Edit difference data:
• • • • •

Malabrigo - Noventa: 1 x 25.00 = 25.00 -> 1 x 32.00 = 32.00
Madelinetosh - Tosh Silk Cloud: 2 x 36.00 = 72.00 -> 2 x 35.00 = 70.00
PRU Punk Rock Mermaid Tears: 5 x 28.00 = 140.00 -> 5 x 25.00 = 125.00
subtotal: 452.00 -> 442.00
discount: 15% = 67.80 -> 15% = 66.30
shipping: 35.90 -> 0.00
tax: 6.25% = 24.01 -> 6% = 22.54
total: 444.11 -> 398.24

• • • • •

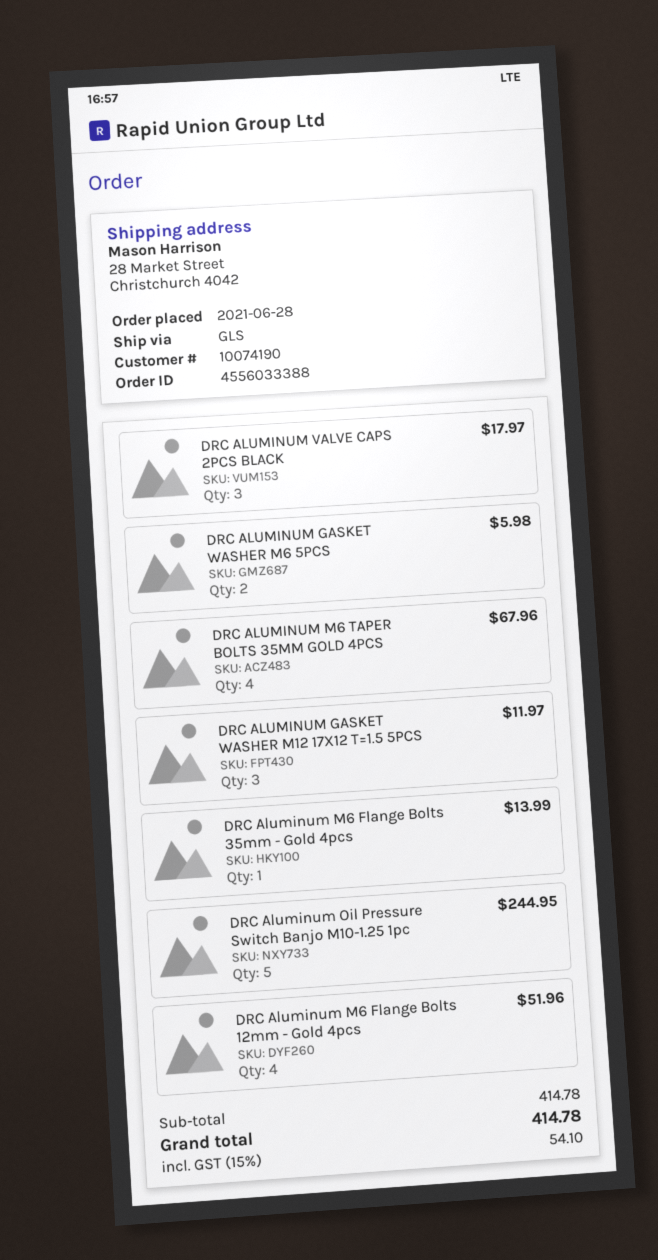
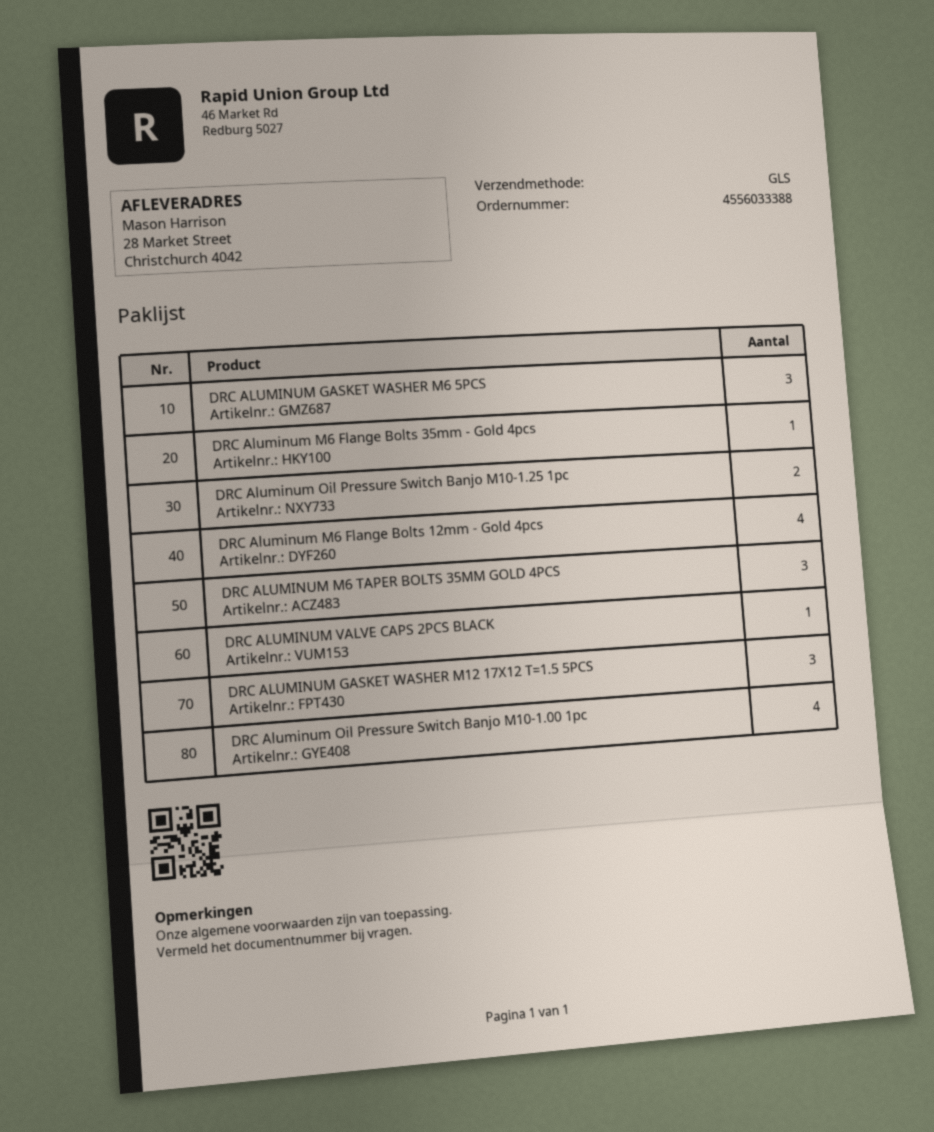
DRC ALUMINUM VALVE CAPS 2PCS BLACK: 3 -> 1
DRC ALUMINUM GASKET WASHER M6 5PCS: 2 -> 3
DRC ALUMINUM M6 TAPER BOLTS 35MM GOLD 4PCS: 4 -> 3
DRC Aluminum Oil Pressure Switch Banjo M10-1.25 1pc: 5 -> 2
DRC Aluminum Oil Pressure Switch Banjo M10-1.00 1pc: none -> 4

• • • • •

_TRY IT_
When the word "Switch" shows up in a line of the entries, report that line.

_ANSWER TO THIS PROBLEM_
DRC Aluminum Oil Pressure Switch Banjo M10-1.25 1pc: 5 -> 2
DRC Aluminum Oil Pressure Switch Banjo M10-1.00 1pc: none -> 4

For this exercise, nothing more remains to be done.